Courir sans douleur : la méthode qui séduit même les réticents et conquiert la planète

Une nouvelle méthode de course à pied séduit un nombre croissant d’adeptes à l’international, notamment parmi ceux qui n’aimaient pas courir. Cette technique promet une pratique sans douleur et transforme l’expérience du jogging pour de nombreux sportifs amateurs.

Runneurs divers dans une ville vibrante
Image d'illustration. Runneurs divers dans une ville vibrante — ADN
  • Méthode courir-marcher réduit la fatigue et les douleurs.
  • Bénéfices prouvés pour débutants et athlètes confirmés.
  • Inspirée par Jeff Galloway, elle gagne en popularité mondiale.

Origines et essor du « méthode Galloway »

Remontons un instant dans le temps. À la fin des années 1970, l’ex-athlète olympique américain Jeff Galloway cherche à surmonter blessures à répétition et contre-performances. Sa solution ? Introduire des pauses de marche planifiées lors des courses longues.

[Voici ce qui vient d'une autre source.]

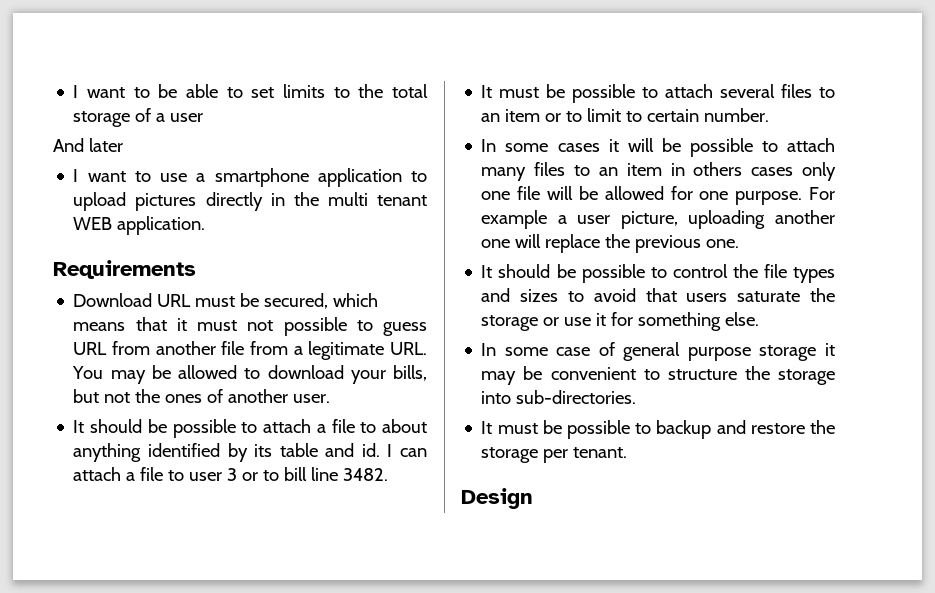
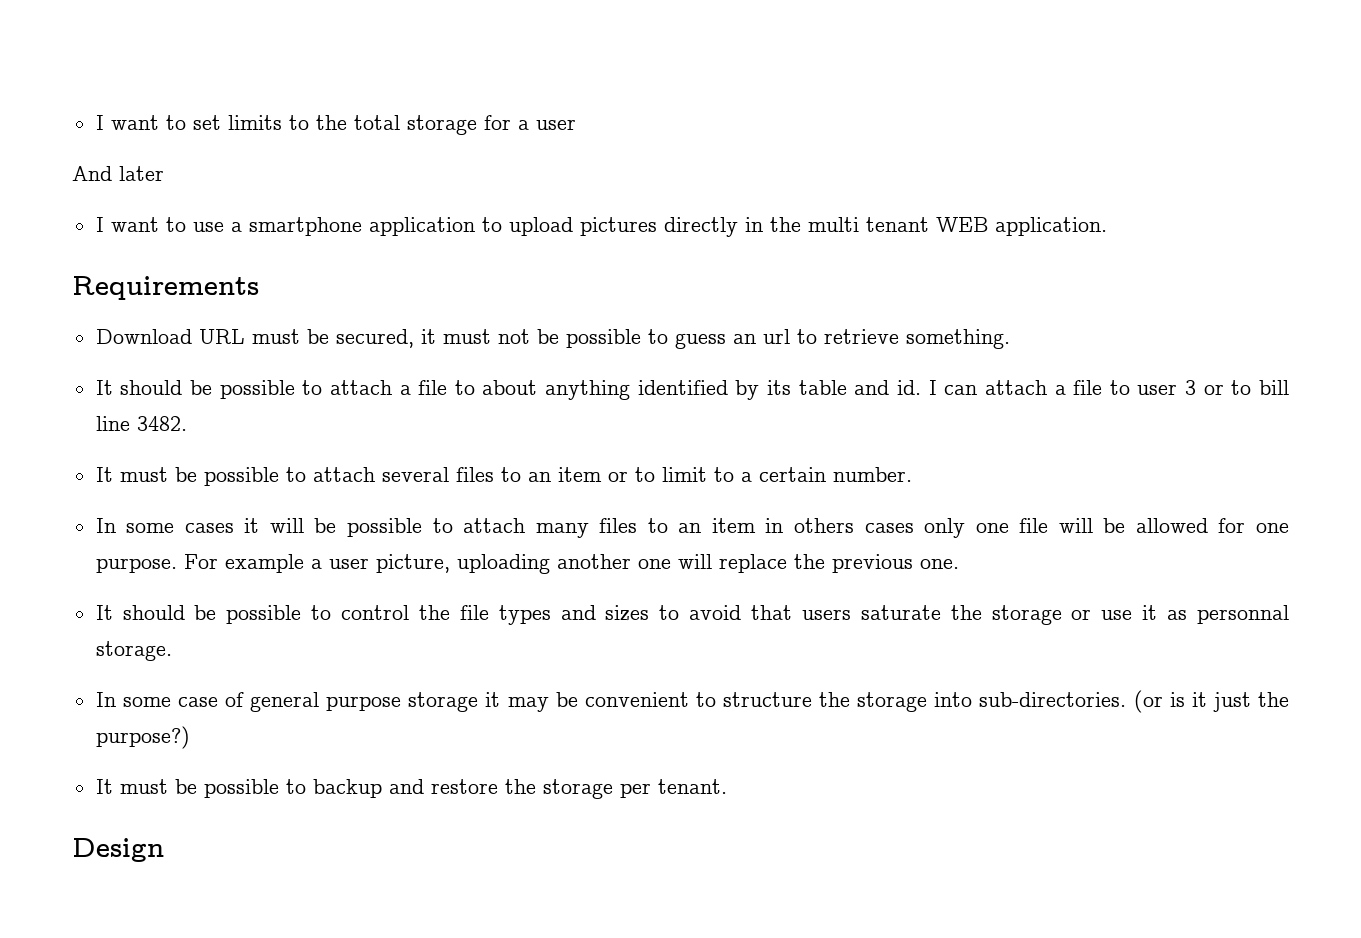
- I want to be able to set limits to the total storage of a user
+ I want to set limits to the total storage for a user
- Download URL must be secured, which means that it must not possible to guess URL from another file from a legitimate URL. You may be allowed to download your bills, but not the ones of another user.
+ Download URL must be secured, it must not be possible to guess an url to retrieve something.
- It must be possible to attach several files to an item or to limit to certain number.
+ It must be possible to attach several files to an item or to limit to a certain number.
- It should be possible to control the file types and sizes to avoid that users saturate the storage or use it for something else.
+ It should be possible to control the file types and sizes to avoid that users saturate the storage or use it as personnal storage.
+ (or is it just the purpose?)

L’expérimentation est décisive : au marathon de Houston en 1980, il bat son propre record (2 h 16’35’’) en alternant course et marche, là où la course continue lui avait jusque-là toujours imposé ses limites. Ce principe simple – ne jamais attendre l’épuisement avant d’accorder une pause – portera désormais son nom : le méthode Galloway, ou « Jeffing » chez les anglophones.

Un engouement qui ne faiblit pas

Aujourd’hui, le phénomène s’est généralisé bien au-delà des néophytes. Des marathons prestigieux comme celui de Londres proposent désormais des groupes de rythme dédiés aux adeptes du coureur-marcheur. Selon certaines plateformes partenaires de Galloway, ce sont déjà plusieurs centaines de milliers de sportifs qui auraient adopté cette approche ces dernières décennies.

Pourquoi cet engouement ? Parce qu’à rebours des clichés, le fait d’alterner marche active et course n’est pas réservé aux débutants hésitants. Au contraire, les bénéfices touchent tous les profils : récupération accélérée, réduction nette des douleurs post-effort et, paradoxe plaisant, une capacité accrue à allonger la durée totale d’entraînement sans sacrifier la régularité.

Bases scientifiques et apports multiples

Si la recherche académique reste encore limitée, certaines études soulignent que les adeptes du run-walk finissent leur effort avec une charge cardiovasculaire similaire à celle des coureurs continus, mais avec moins de fatigue musculaire et moins de douleurs persistantes. Du côté biomécanique, éviter l’épuisement prématuré permet aussi de maintenir une technique plus stable – un argument fort pour réduire le risque de blessures à long terme.

Voici comment beaucoup s’organisent :

  • Adapter la proportion course/marche selon son rythme personnel.
  • Certain·es préfèrent courir jusqu’au premier signe de fatigue.
  • D’autres alternent strictement selon un minutage précis.

Dans tous les cas, il est conseillé d’expérimenter afin d’identifier ce qui fonctionne pour soi. Les pauses peuvent aussi servir à s’hydrater ou se recentrer mentalement.

Un soutien psychologique discret mais décisif

Derrière l’aspect physique, l’impact mental mérite mention. Savoir qu’une pause approche rend l’effort plus accessible : chaque intervalle devient un objectif atteignable plutôt qu’un interminable défi. Finalement, nombreux sont ceux qui découvrent qu’en courant moins « tout droit », ils courent… bien plus longtemps.